Leur discours s’est récemment encore durci, Biden déclarant que « les États-Unis prendront toute action nécessaire à la défense de son peuple et de ses infrastructures critiques », tandis qu’une porte-parole de la Maison-Blanche menaçait quelques jours plus tôt d’une intervention américaine sur le territoire russe « si le gouvernement russe ne le peut pas ou ne le fait pas ».
Il faut dire que les mises en garde proférées après l’affaire JBS n’ont pas empêché REvil de frapper à nouveau, et encore plus fort. Ils ont réussi à exploiter une vulnérabilité du logiciel Kaseya pour déployer leur rançongiciel sur plus d’un millier de réseaux d’entreprise. Puis ils ont demandé une rançon de 50 millions de dollars pour tout débloquer, ou des sous-paiements onéreux pour chaque réseau.
Où est passé REvil ?
Tant que la disparition de REvil ne sera pas commentée par les principaux concernés ou par les autorités, on ne peut que théoriser sur les raisons :
- Un arrêt temporaire pour raisons techniques. C’est l’hypothèse la moins probable, mais elle ne peut pas encore être exclue. REvil pourrait réapparaître tel quel, éventuellement avec des mises à jour.

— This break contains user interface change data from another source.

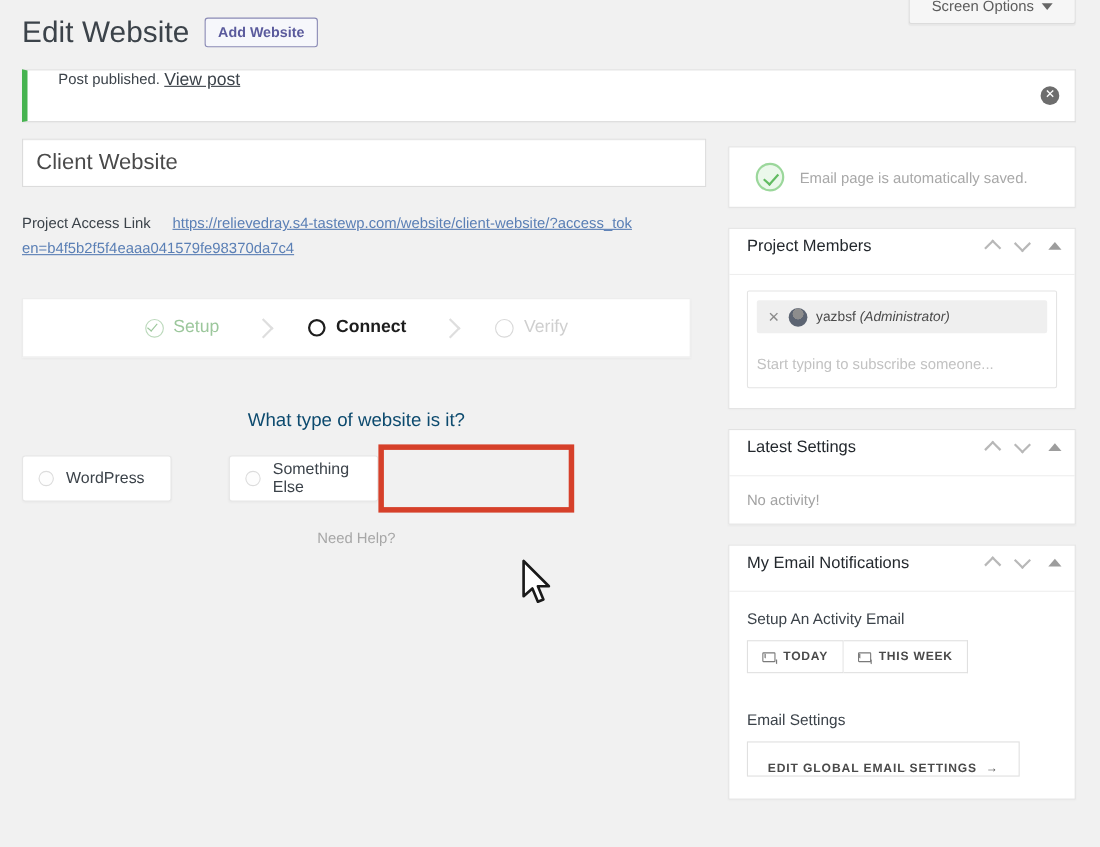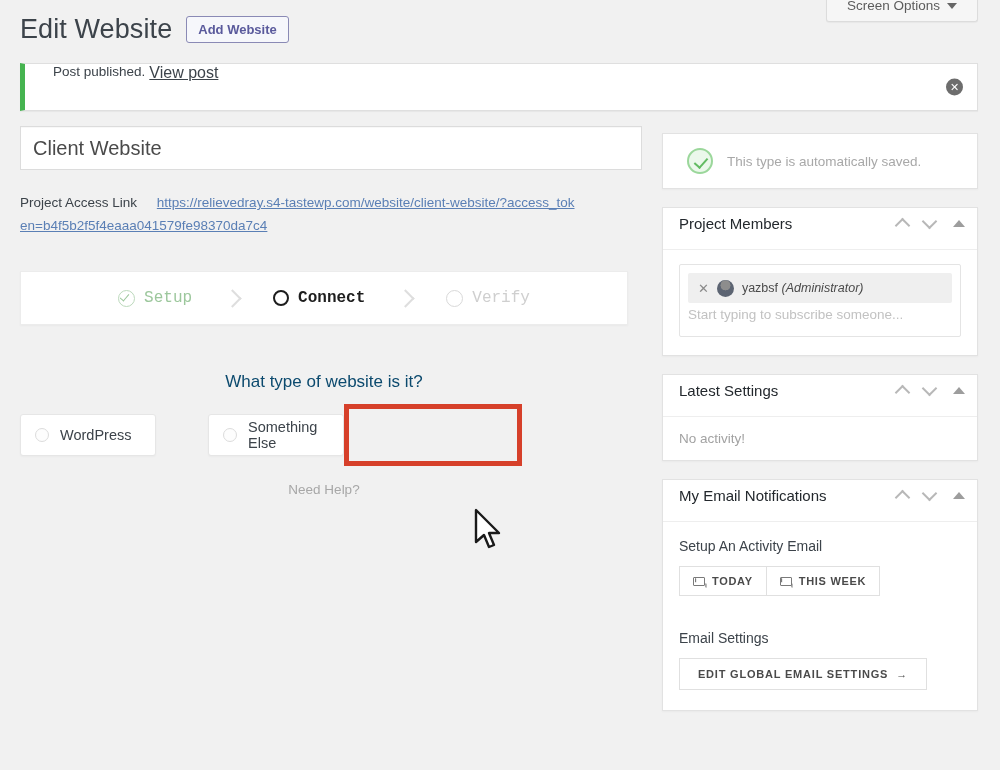"This type is automatically saved." span.autosave-text { text: This type -> Email page }
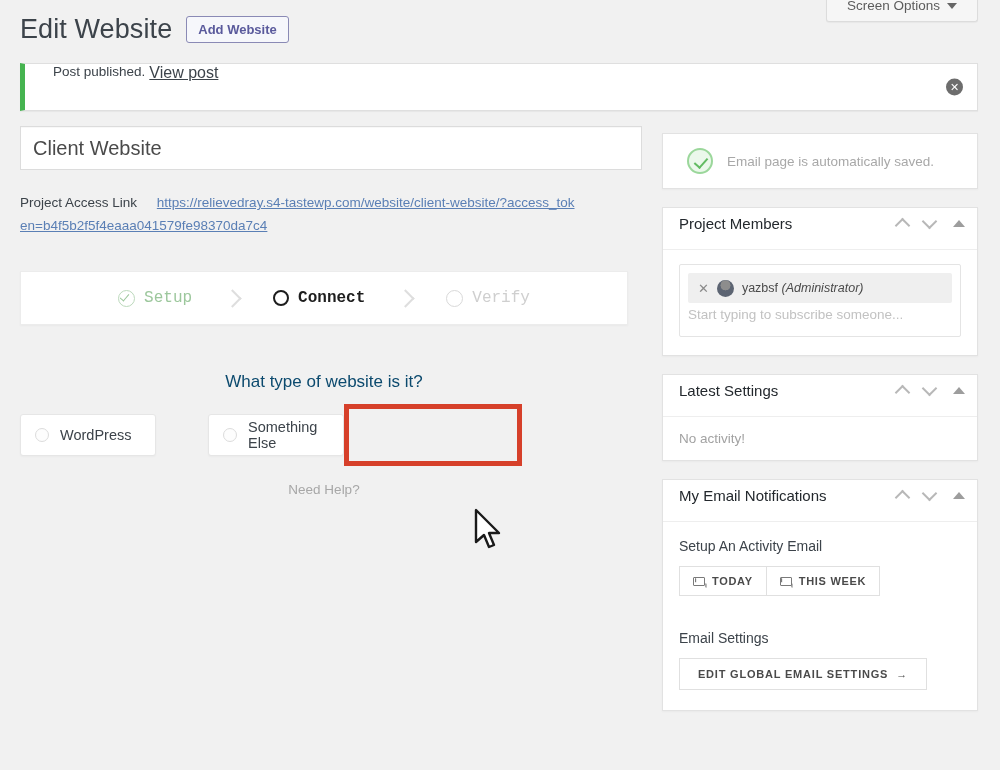"Setup" .step { font-family: Liberation Mono, monospace -> none }
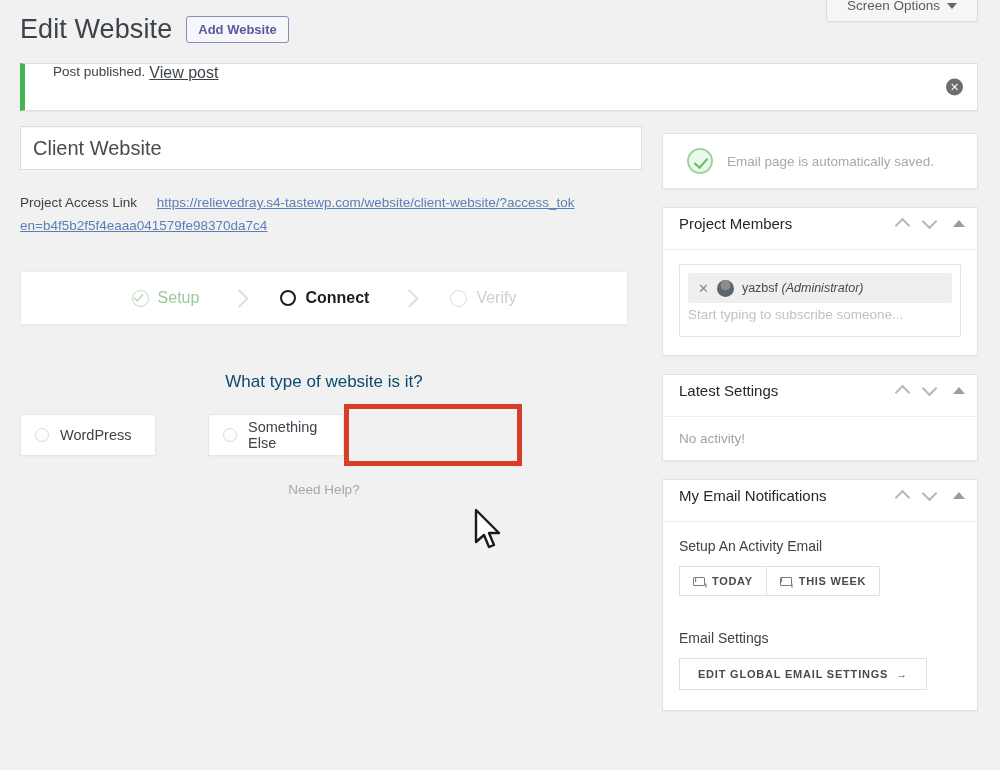"Start typing to subscribe someone..." .members-placeholder { margin-top: 4px -> 20px }
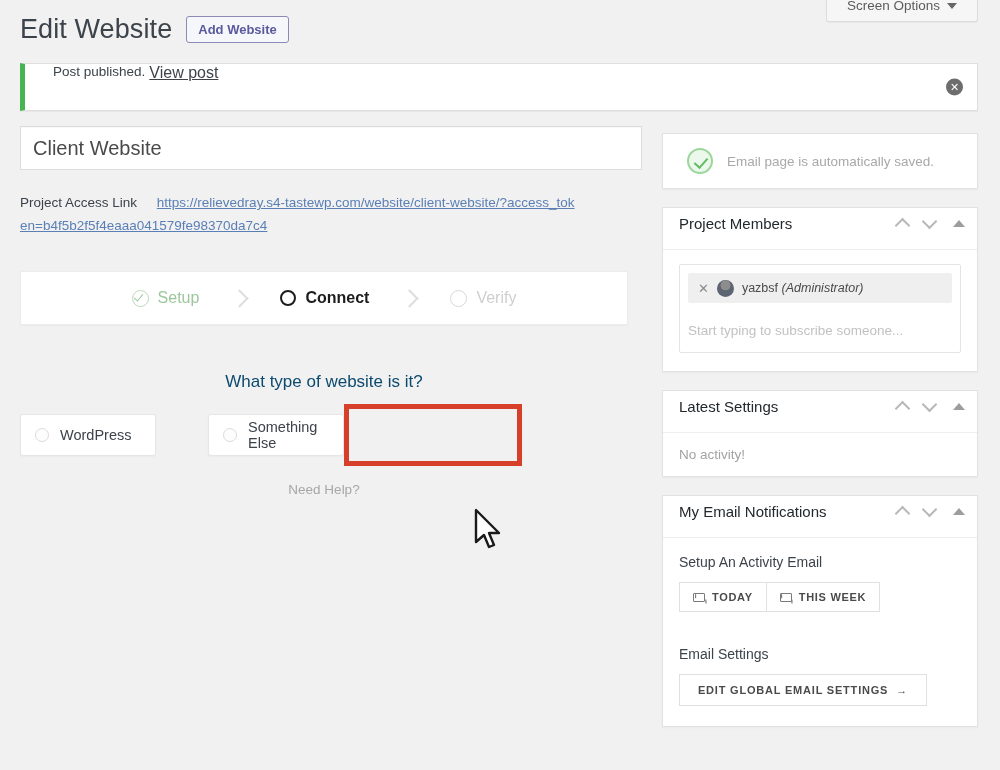"EDIT GLOBAL EMAIL SETTINGS" .global-btn { align-items: center -> flex-end }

- Une mise à l’arrêt volontaire, par précaution. C’est la piste la plus sérieuse. REvil suivrait ainsi les traces de Darkside (impliquée dans l’affaire Colonial Pipeline) et Babuk (qui a rançonné la police de Washington D.C.). Ces deux groupes de cybercriminels ont volontairement débranché leurs infrastructures avant que les autorités ne les atteignent. Ce genre d’arrêt anticipé vise plus à faire disparaître les traces, avant qu’il ne soit trop tard, qu’à mettre un point final à l’activité. Ainsi, plusieurs membres de Babuk ont simplement lancé un nouveau site avec une nouvelle version du rançongiciel. Ce n’est pas un cas isolé : les « rebrandings » sont courants dans les milieux cybercriminels. REvil lui-même a été créé par des membres de Gandcrab, un rançongiciel qui a disparu en 2019, et il ne serait pas surprenant qu’ils changent encore de nom. De même, le flambeau du célèbre Maze a été repris par Egregor. Ou alors, les cybercriminels ont tout simplement pris une retraite anticipée avec des millions de dollars.
- Un démantèlement par les forces de l’ordre. Avec le démantèlement d’organisations comme Emotet ou TrickBot, les autorités ont récemment prouvé qu’elles parviennent ponctuellement à passer les menottes aux mains des cybercriminels, et à saisir leurs infrastructures. Si tel était le cas pour REvil, ce serait le fruit d’une collaboration très rare entre Russes et Américains.